Beatty may gain some political traction with the people who are most drawn to his movies -- baby boomers. "As boomers become the dominant political force, the attitudes of that generation are going to become reflected in voting behavior," said California Democratic political consultant Darry Sragow, who ran the failed 1998 California gubernatorial candidacy of Democratic millionaire Al Checchi. "Boomers like choices. "
Yet Sragow thinks those who think Americans desperate for change will stampede the Beatty bandwagon will be disappointed. For all their whining, California voters, at least, demonstrated last November that they are by and large satisfied with the status quo. "We had a guy run for governor, Gray Davis, who ran on his résumé of government experience. That would have gotten him killed four years earlier," says Sragow, whou thought incorrectly that Checchi's lack of a political résumé -- and his personal millions -- would lure disaffected voters.

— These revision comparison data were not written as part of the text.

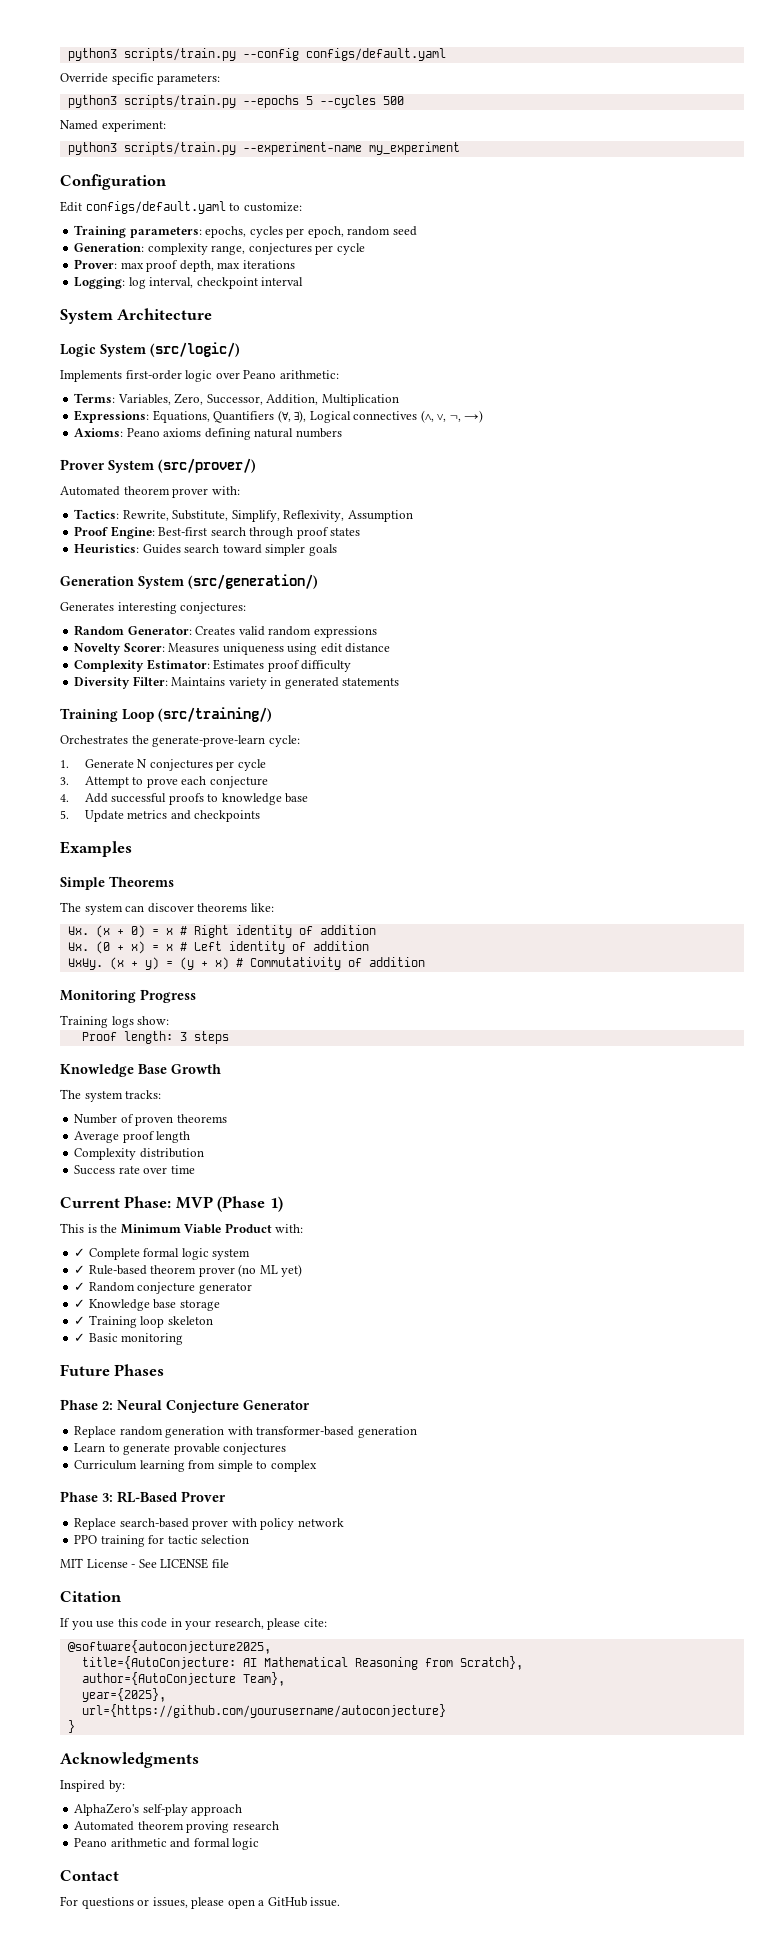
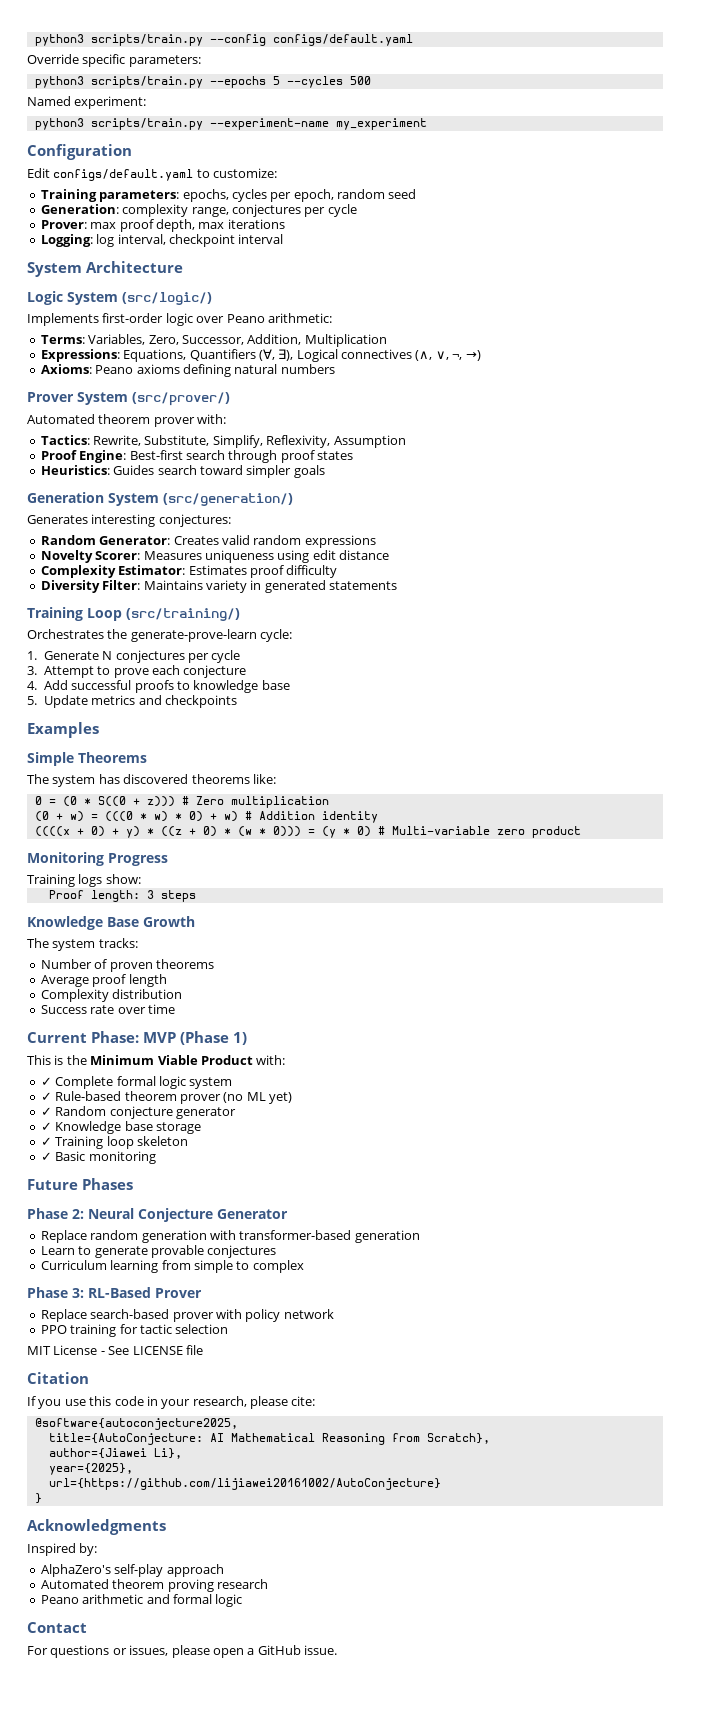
- The system can discover theorems like:
+ The system has discovered theorems like:
- ∀x. (x + 0) = x # Right identity of addition
- ∀x. (0 + x) = x # Left identity of addition
- ∀x∀y. (x + y) = (y + x) # Commutativity of addition
+ 0 = (0 * S((0 + z))) # Zero multiplication
+ (0 + w) = (((0 * w) * 0) + w) # Addition identity
+ ((((x + 0) + y) * ((z + 0) * (w * 0))) = (y * 0) # Multi-variable zero product
- author={AutoConjecture Team},
+ author={Jiawei Li},
- url={https://github.com/yourusername/autoconjecture}
+ url={https://github.com/lijiawei20161002/AutoConjecture}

Still, Sragow left open the possibility that a real run by Beatty could change the political equation, if not the agenda. Sragow pointed to Perot's run in 1992, which helped focus the debate on deficit reduction. "Timing is everything," he said. "If the right person with the right message came along, could he galvanize liberals and have-nots? It's certainly possible."
Perot built the Reform Party with his charisma and his wallet, though he was rebuffed by the party rank and file in last month's convention in Michigan. But his legacy remains. While the Reform Party struggles to find its identity, it is still a viable congregation of the politically disaffected that must now be considered as part of the American political equation. Could Warren Beatty do for the left what Ross Perot did for the center?
Bill Moyers may have put it best: "It took an actor to dramatize for conservatives the ideas that changed politics in the early '80s," he told Huffington. "Perhaps another actor can help all Americans see how private money is overwhelming public life. If Warren can speak the truth to power on the stump as well as he did in 'Bulworth,' he can change politics, too."
And as Huffington says: "Is the thought of Beatty for president any more surreal than the reality of Denny Hastert for speaker?"